The starting index should probably be 1.
Oh yeah, starting index is 1 my bad
yeah,, parth is right
And uhh, the sequence goes to 0. If it didn't then the problem would be easy, would just say "lim =/= 0 therefore diverges" But the series doesn't converge to 0 I don't think?
\[\large \sum_{k=1}^{\infty} \left(\frac{\sqrt{k+1} -\sqrt{k}}{k}\right)\]
\[\sqrt{k-1/k} -1\] \[\sqrt{1-1/k} -1\] if k goes to infinity 1/k goes to zero then \[\sqrt{1}-1=0\]
but you've got to show the convergence of the series
Yeah, it's not enough to show the sequence goes to 0, otherwise 1/n would converge.
Unless I'm missing something about what you're saying.
Could you perhaps use a ratio test to show convergence?
i think i should that on ... do i have to use the summation sign?
oh wait... i got what ur saying now
Ratio test would end up with a bunch of n+1's around right?

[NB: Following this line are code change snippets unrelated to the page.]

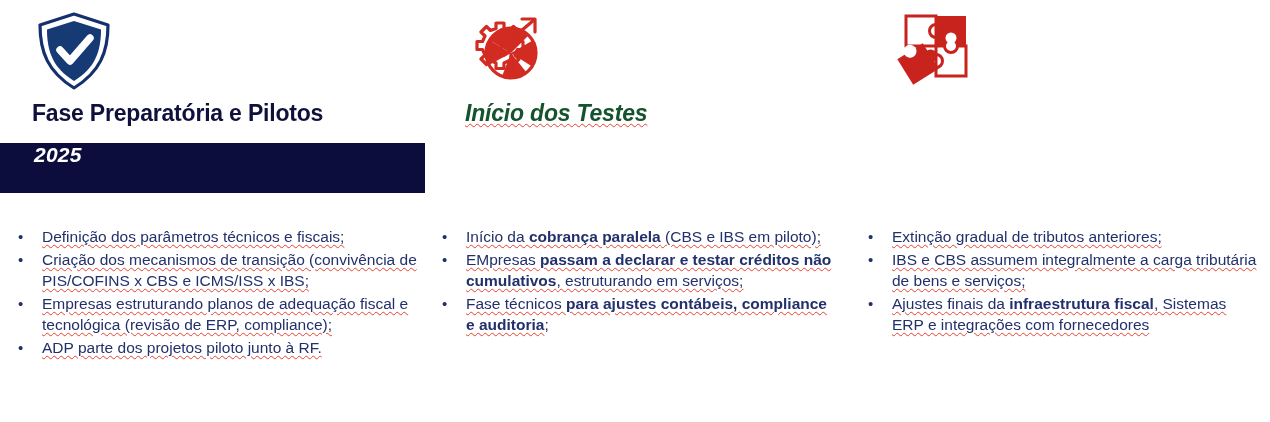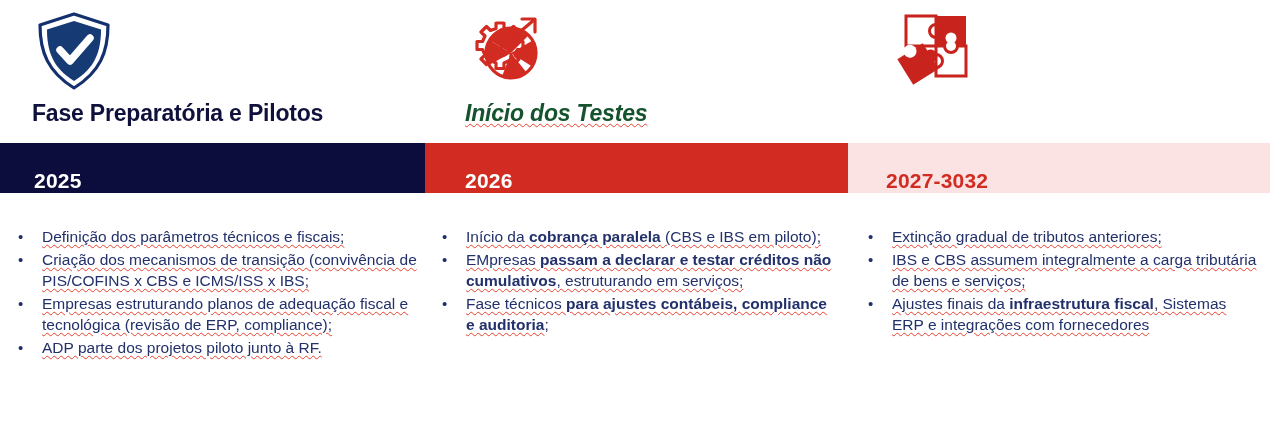--- a/index.html
+++ b/index.html
@@ -54,21 +54,22 @@
     text-decoration-thickness: 1px;
     text-underline-offset: 2px;
   }
 
   
   .band {
     position: absolute;
     top: 143px;
     height: 50px;
     display: flex;
-    align-items: flex-end;
+    align-items: flex-start;
+    font-style: italic;
   }
   .band .year {
     font-size: 21px;
     font-weight: bold;
     letter-spacing: 0.2px;
   }
   #band-1 { left: 0px;   width: 425px; background: #0c0c3d; }
   #band-1 .year { margin-left: 34px; color: #ffffff; }
   #band-2 { left: 425px; width: 423px; background: #d22b22; }
   #band-2 .year { margin-left: 40px; color: #ffffff; }
@@ -167,26 +168,20 @@
   <div class="phase-title" id="title-1">
     <span>Fase Preparatória e Pilotos</span>
   </div>
   <div class="phase-title" id="title-2">
     <span class="sq">Início dos Testes</span>
   </div>
 
   <div class="band" id="band-1">
     <span class="year">2025</span>
   </div>
-  <div class="band" id="band-2">
-    <span class="year">2026</span>
-  </div>
-  <div class="band" id="band-3">
-    <span class="year">2027-3032</span>
-  </div>
 
   <div class="col" id="col-1">
       <div class="bullet-row">
         <span class="bullet-dot">•</span>
         <span class="bullet-text"><span class="sq">Definição dos parâmetros técnicos e fiscais;</span></span>
       </div>
       <div class="bullet-row">
         <span class="bullet-dot">•</span>
         <span class="bullet-text"><span class="sq">Criação dos mecanismos de transição (convivência de PIS/COFINS x CBS e ICMS/ISS x IBS;</span></span>
       </div>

None of which would cancel nicely? Maybe you're right, I'll jot some notes real quick and see if anything is obvious
\[\lim_{k\rightarrow \infty} \sqrt[n]{|a_n|} \ne 1\] The root test might work too.

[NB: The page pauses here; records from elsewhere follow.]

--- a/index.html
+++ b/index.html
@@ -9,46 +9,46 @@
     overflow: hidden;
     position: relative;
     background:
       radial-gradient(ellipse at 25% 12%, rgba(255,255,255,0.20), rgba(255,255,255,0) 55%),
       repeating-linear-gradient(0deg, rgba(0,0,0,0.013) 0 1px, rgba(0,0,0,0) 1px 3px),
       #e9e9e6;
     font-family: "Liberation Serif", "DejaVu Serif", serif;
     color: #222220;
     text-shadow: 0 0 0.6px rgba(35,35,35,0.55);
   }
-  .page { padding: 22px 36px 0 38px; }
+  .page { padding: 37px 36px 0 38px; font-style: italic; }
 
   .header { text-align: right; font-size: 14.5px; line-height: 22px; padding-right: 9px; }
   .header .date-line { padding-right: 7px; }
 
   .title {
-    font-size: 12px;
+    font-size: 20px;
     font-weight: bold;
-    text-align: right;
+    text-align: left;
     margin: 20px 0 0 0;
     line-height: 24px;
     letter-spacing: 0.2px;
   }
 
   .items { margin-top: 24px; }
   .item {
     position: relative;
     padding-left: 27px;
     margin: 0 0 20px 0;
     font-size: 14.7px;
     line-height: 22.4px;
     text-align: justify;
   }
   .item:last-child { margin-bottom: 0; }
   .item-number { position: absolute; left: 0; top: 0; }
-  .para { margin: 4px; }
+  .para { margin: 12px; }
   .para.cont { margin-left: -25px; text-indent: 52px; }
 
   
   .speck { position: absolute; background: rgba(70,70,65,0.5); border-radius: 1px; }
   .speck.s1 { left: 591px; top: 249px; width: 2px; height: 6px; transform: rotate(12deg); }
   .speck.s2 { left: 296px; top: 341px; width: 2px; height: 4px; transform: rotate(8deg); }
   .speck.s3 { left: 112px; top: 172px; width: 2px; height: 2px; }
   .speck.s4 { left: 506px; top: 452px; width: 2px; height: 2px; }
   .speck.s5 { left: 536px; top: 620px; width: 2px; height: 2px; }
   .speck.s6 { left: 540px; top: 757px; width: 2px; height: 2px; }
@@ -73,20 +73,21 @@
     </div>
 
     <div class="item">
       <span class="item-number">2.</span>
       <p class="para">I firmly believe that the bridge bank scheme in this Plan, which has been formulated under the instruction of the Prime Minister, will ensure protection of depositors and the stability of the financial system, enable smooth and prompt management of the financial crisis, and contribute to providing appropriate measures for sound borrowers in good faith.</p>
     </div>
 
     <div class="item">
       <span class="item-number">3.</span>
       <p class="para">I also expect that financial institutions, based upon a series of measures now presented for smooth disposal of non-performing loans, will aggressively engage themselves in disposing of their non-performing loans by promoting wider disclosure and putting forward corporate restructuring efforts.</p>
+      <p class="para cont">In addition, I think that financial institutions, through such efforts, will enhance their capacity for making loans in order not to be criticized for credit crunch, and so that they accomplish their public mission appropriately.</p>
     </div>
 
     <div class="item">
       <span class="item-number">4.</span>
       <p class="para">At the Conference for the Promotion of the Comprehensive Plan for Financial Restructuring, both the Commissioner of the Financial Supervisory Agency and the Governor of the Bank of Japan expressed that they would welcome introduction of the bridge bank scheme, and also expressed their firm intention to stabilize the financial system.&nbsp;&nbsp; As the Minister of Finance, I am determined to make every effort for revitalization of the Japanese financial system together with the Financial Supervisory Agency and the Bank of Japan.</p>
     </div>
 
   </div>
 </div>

whoop, meant o write n instead of k*
Oh right didn't think of the root test. That might work out more nicely.
So you'd end up with some k^(k+1/2) type stuff, all of which would go to 1 right?
|dw:1443515996560:dw|Ugly drawing, but because the tops both go to 1, it'll go to 0/1, meaning it converges?
Is that right?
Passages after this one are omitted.